Is phase angle an appropriate indicator of malnutrition in different disease states? A systematic review
Malnutrition is a common concern in both chronic and acute disease with many potential negative consequences. It is therefore crucial for clinicians to have accurate methods for nutrition assessment. Subjective Global Assessment (SGA) is the gold standard nutritional assessment method – it classifies malnutrition severity via a bedside assessment combining dietary, weight, functional, gastrointestinal and disease history with a physical examination to arrive at a category ranking. Phase angle (PhA) is another nutritional assessment method, but unlike SGA, it is a quick, non-invasive, and strictly objective technique that relies on measurements of the resistance and reactance of a current as it passes through tissues of the body via bio-electrical impedance analysis (BIA). This systematic review evaluates the relationship between bio-electrical phase angle and malnutrition severity as measured by the Subjective Global Assessment in acute or chronically ill adults.
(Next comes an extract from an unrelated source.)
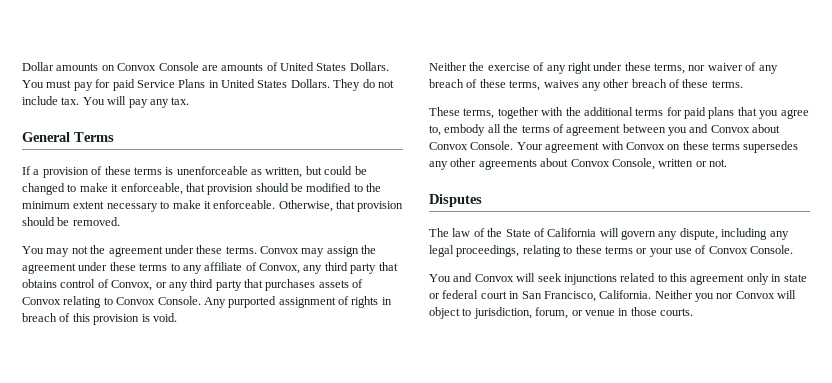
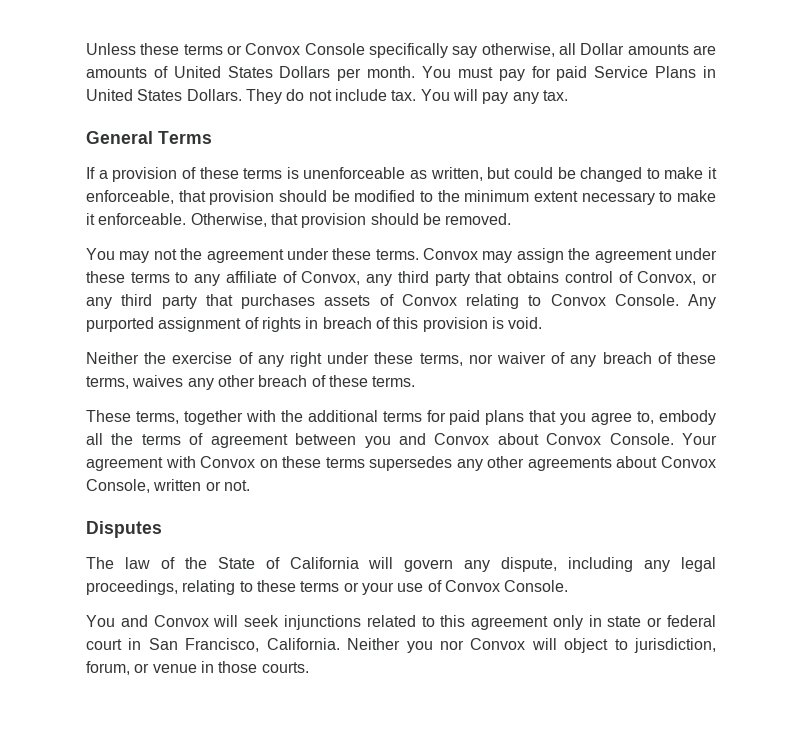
[22,62,199,71] Dollar amounts on Convox Console -> [86,43,689,58] Unless these terms or Convox Console specifically say otherwise, all Dollar amounts
[349,62,389,71] Dollars. -> [279,66,416,81] Dollars per month.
Relevant studies were identified by searching 7 electronic bibliographic databases: Scopus, CINAHL, PubMed, ProQuest Nursing and Allied Health, Medline, Cochrane, and ProQuest Dissertation and Thesis. The articles were evaluated by two reviewers using two quality assessment tools: the Grading of Recommendations, Assessment, Development, and Evaluation (GRADE) guidelines, and the Quality Assessment of Diagnostic Accuracy Studies (QUADAS-2) tool. Based on GRADE guidelines, PhA evidence quality received a grade of Low. Based on QUADAS-2, 61% of studies had high risk of bias in the index test (PhA), while all other domains had low risk. It is thus not possible to conclude that PhA is an accurate independent indicator of malnutrition. This article is written by HEAL team members Sylvia Rinaldi, Jason Gilliland, Colleen O’Connor, Bert Chesworth, and Janet Madill.
“Is phase angle an appropriate indicator of malnutrition in different disease states? A systematic review” is published in Clinical Nutrition ESPEN, an official publication of the European Society for Clinical Nutrition and Metabolism focused on publishing articles on the relationship between nutrition and disease in the setting of basic science and clinical practice.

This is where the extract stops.